As especulações em torno do segundo mandato do prefeito Anderson Adauto não param. Após ter anunciado que faria a divulgação de seu novo secretariado depois do dia 20 dezembro, o prefeito pode definir seu primeiro escalão em duas etapas.
Apesar de ter tornado público que a mudança atingirá a maioria do primeiro escalão, o anúncio deve ser feito de forma escalonada, sendo a primeira nos próximos dias e segunda etapa após a posse. Os presidentes de partidos questionados sobre esta possibilidade não quiseram responder, alegando que o tema “secretariado é de responsabilidade do prefeito, sendo ele o único que pode se posicionar”. No entanto, nenhum refutou a especulação.
Despedida. Ainda ontem as informações que circulavam nos bastidores davam conta de que o nome de Rodrigo Franco, até estes dias cotado para a Secretaria de Esporte, não vai vingar por questões partidárias. Nome como o de Teresinha Cartafina (PSDB) para a Secretaria de Desenvolvimento Social voltou a circular e há quem garanta que AA e o deputado federal Narcio Rodrigues (PSDB) já fecharam a negociação. A ex-vereadora tem mantido a discrição e não confirma a sondagem.
Na Prefeitura também o clima é de desconforto. Secretários como José Vandir (Educação) e Luiz Barbieri (Meio Ambiente) cumprem agenda normal, mas, para os observadores, em clima de despedida. O chefe-de-gabinete Toninho de Oliveira, também presidente do PR, por outro lado, está em clima de festa.
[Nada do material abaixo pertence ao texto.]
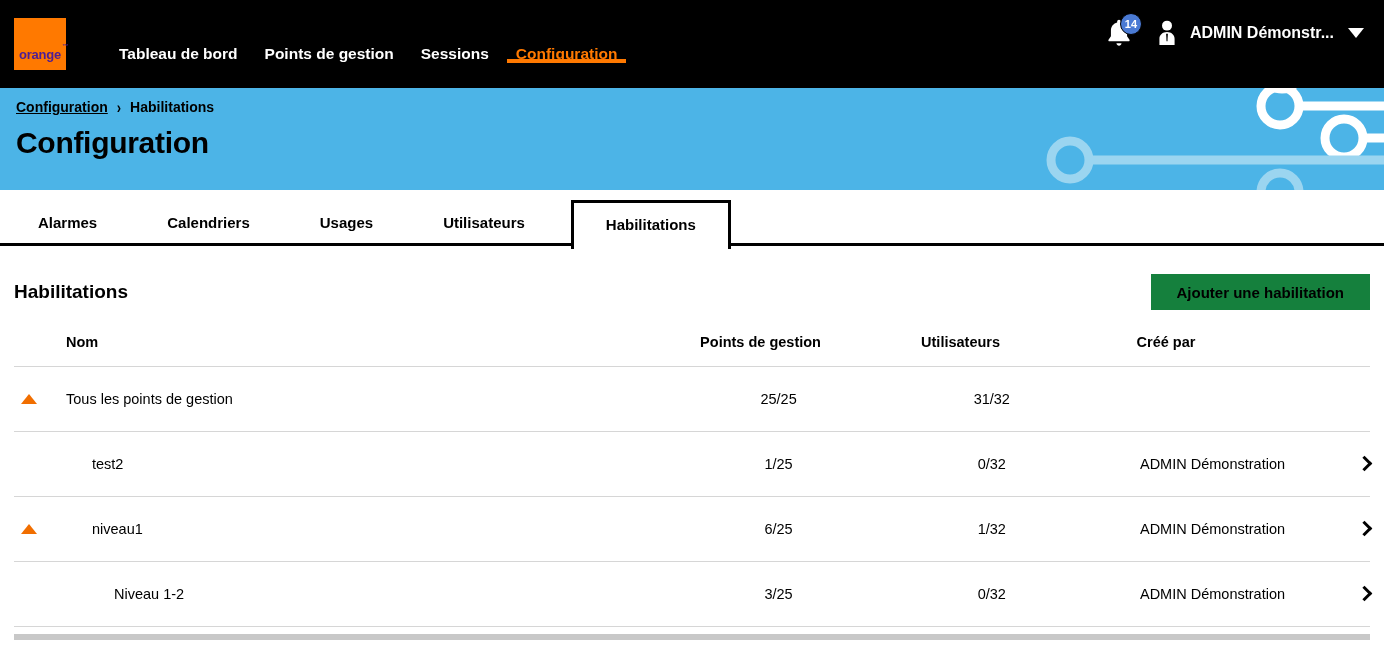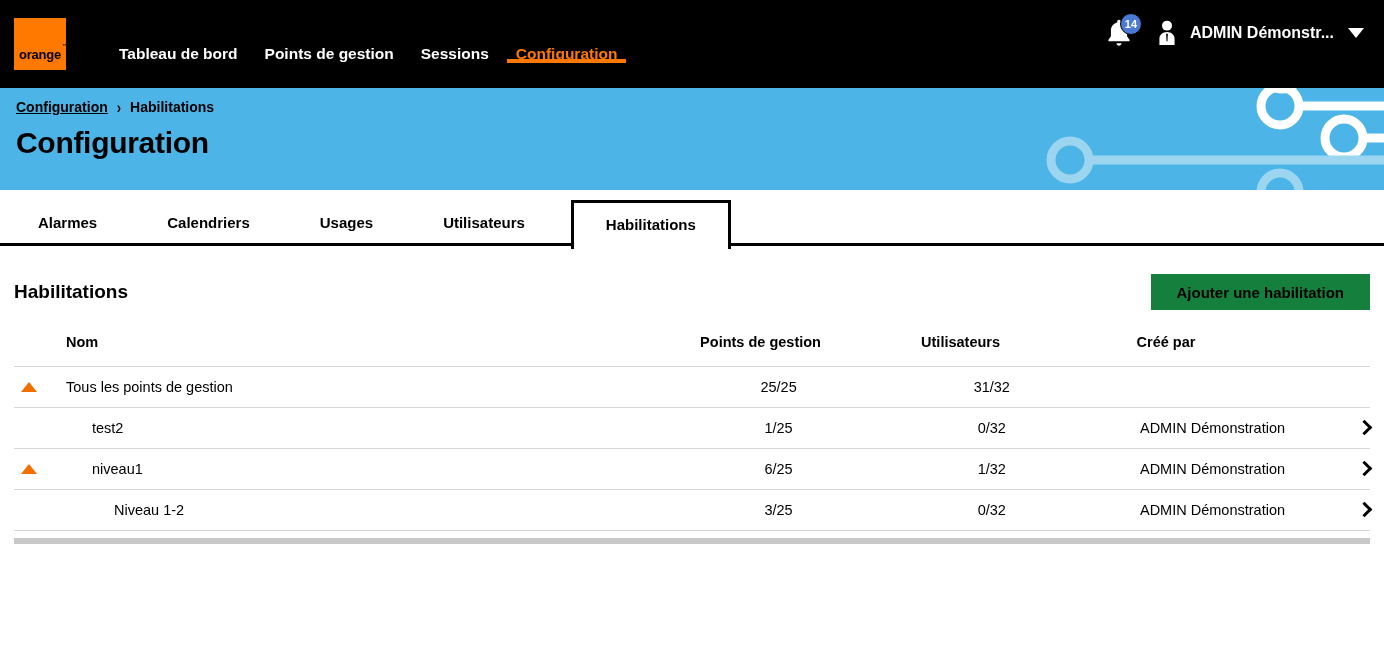--- a/index.html
+++ b/index.html
@@ -29,7 +29,7 @@
     flex: 0 0 auto;
   }
   .logo-text {
-    color: #000000;
+    color: #4c1d95;
     font-size: 13px;
     font-weight: 700;
     letter-spacing: -0.2px;

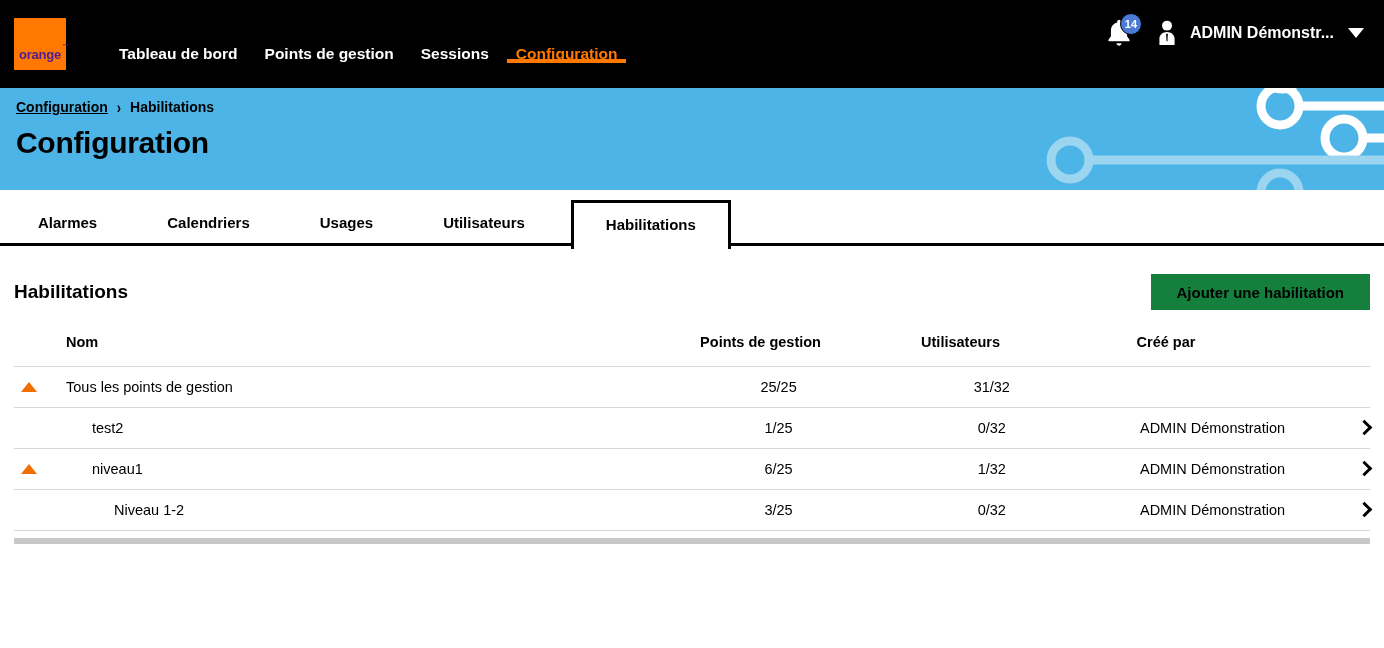--- a/index.html
+++ b/index.html
@@ -234,7 +234,7 @@
     font-size: 14.5px;
     font-weight: 400;
     color: #000000;
-    padding: 12px 0;
+    padding: 24px 0;
     border-bottom: 1px solid #d6d6d6;
     height: 41px;
   }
Ele não confirmou onde atuará no próximo mandato, mas é certo que será utilizado em uma área estratégica.
Calmante. Ontem, o prefeito estava em Brasília, mas esta semana deve se reunir mais uma vez com os partidos políticos da base. Anderson, de acordo com as informações, também será chamado para acalmar os ânimos dos vereadores eleitos da situação após o anúncio de várias candidaturas à presidência da Câmara. Inclusive em relação à escolha do PMDB, que traz Cléber Cabeludo (PMDB) como candidato oficial, em detrimento do ex-presidente e vereador reeleito Tony Carlos (PMDB), que mesmo sem o apoio do partido continua candidato.
Há quem diga que a falta de consenso, se permanecer, será um prato cheio para quem corre por fora, como o atual presidente da CMU, Lourival dos Santos (PCdoB), e mesmo para algum vereador eleito da oposição, como Itamar Ribeiro de Rezende (DEM). Em conversa com a reportagem, recentemente, o próprio prefeito externou preocupação com a falta de consenso do PMDB. Resta saber agora como ele vai lidar com este mesmo problema na base aliada como um todo.